Footbull · 16/07/2024 15:10

I'm an academic. I know a few 'sleb' academics who charge £40k for speaking engagements but the vast majority of us are on crap pay and even when our pay looks ok, of you work out how many hours we work then it's probably minimum wage. It's not a glam career by any means!

BurnerName1 · 16/07/2024 15:14

parietal · 16/07/2024 14:16

being an academic is NOT a good way to earn money. salaries are notoriously crappy and don't go up much. So unless he is in a business school or something, I don't know who he is rubbing shoulders with.

just tell him that you don't want to be an academic. especially in the humanities, jobs are being cut all over the place and it is not a secure career to move into.
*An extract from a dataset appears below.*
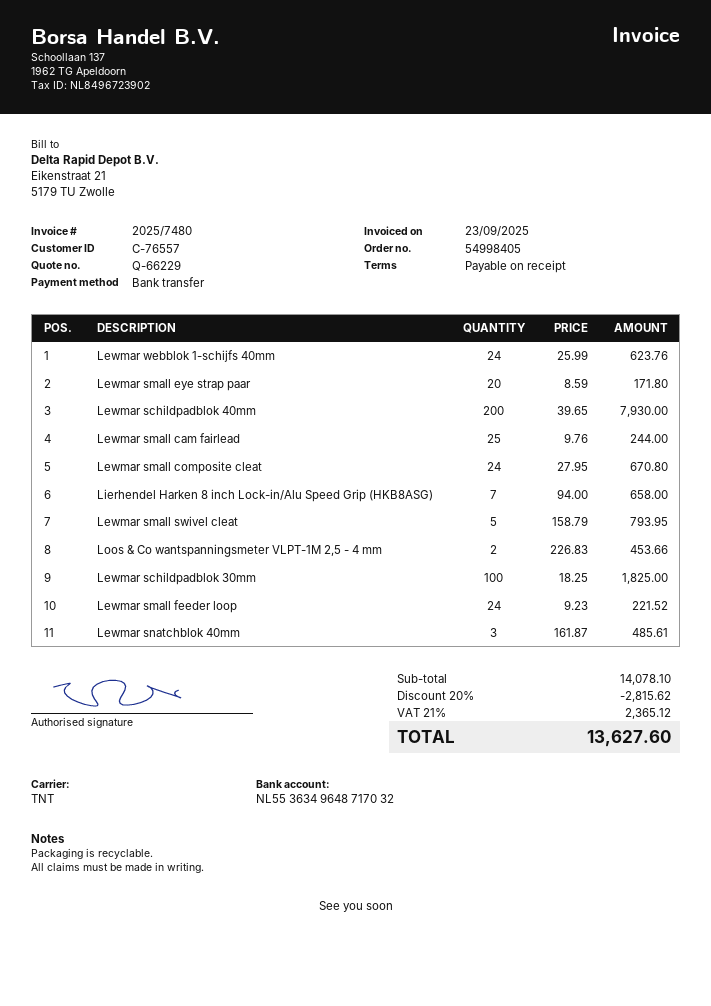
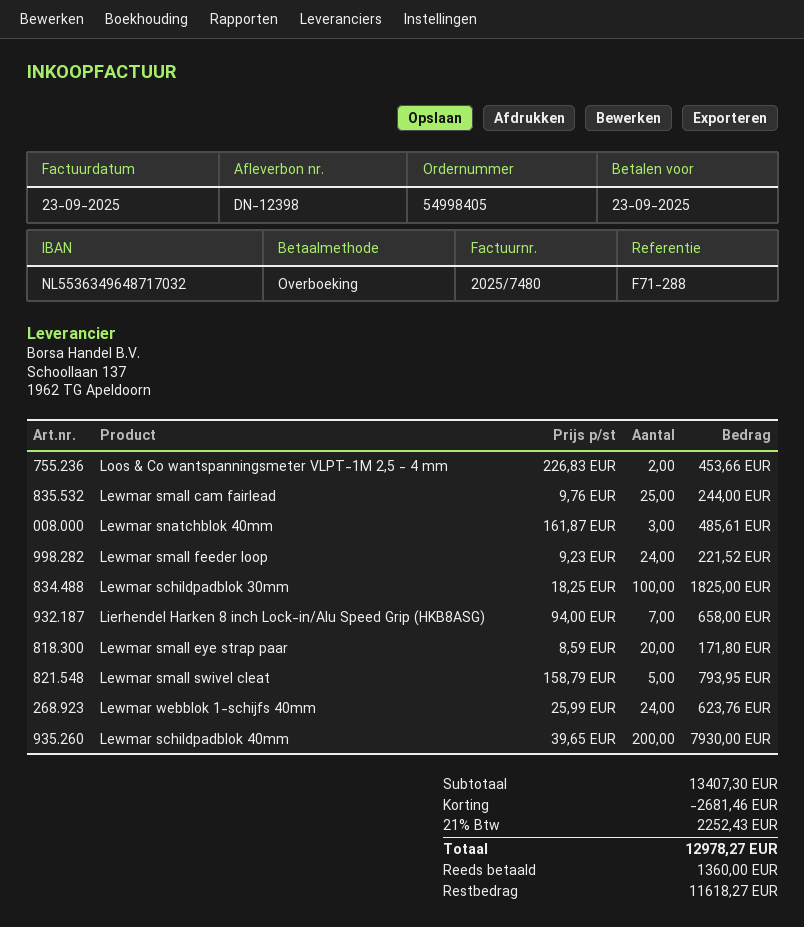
Lewmar small composite cleat: 24 x 27.95 = 670.80 -> none
subtotal: 14078.10 -> 13407.30
discount: 2815.62 -> 2681.46
tax: 21% = 2365.12 -> 21% = 2252.43
total: 13627.60 -> 12978.27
sounds a bit like he is being pretentious and doesn't know what academia is actually like.

I most definitely agree with this.

GingerPirate · 16/07/2024 15:20

If I was you, and you are obviously young, I would tell him where to go.
You don't sound compatible.
I would also tell you to live your life the way you want to, as much as you can.
Nobody else is gonna do that for you, quite the opposite.

MsDoorway · 16/07/2024 15:23

I'm really confused by this post...academics earn terrible salaries. Even the most celebrated professors earn very little... what is your partner on about?

City lawyers and bankers earn a lot – qualifying salary for a lot of city solicitors are six figures now, and I had a friend in investment banking earning around £300k in his 20s.

I've never heard of an academic earning a lot. Most stay in the profession because they love the subject, definitely not because of pay.

I think he's deluded

Didimum · 16/07/2024 15:29

Only £10k more than you? He's getting above his station too quickly, I'm afraid.

Rizzo8 · 16/07/2024 15:32

@GingerPirate yes I have always lived independently and happily. Lived in multiple countries and now I'm early 30s, looking to settle down more while keeping my adventurous spirit!

The thing is we originally met through our activism and he was/is very much about the underdog and improving things for people.

I worry he's going to get carried away by the pursuit of money when it IS important but not the most important thing in life.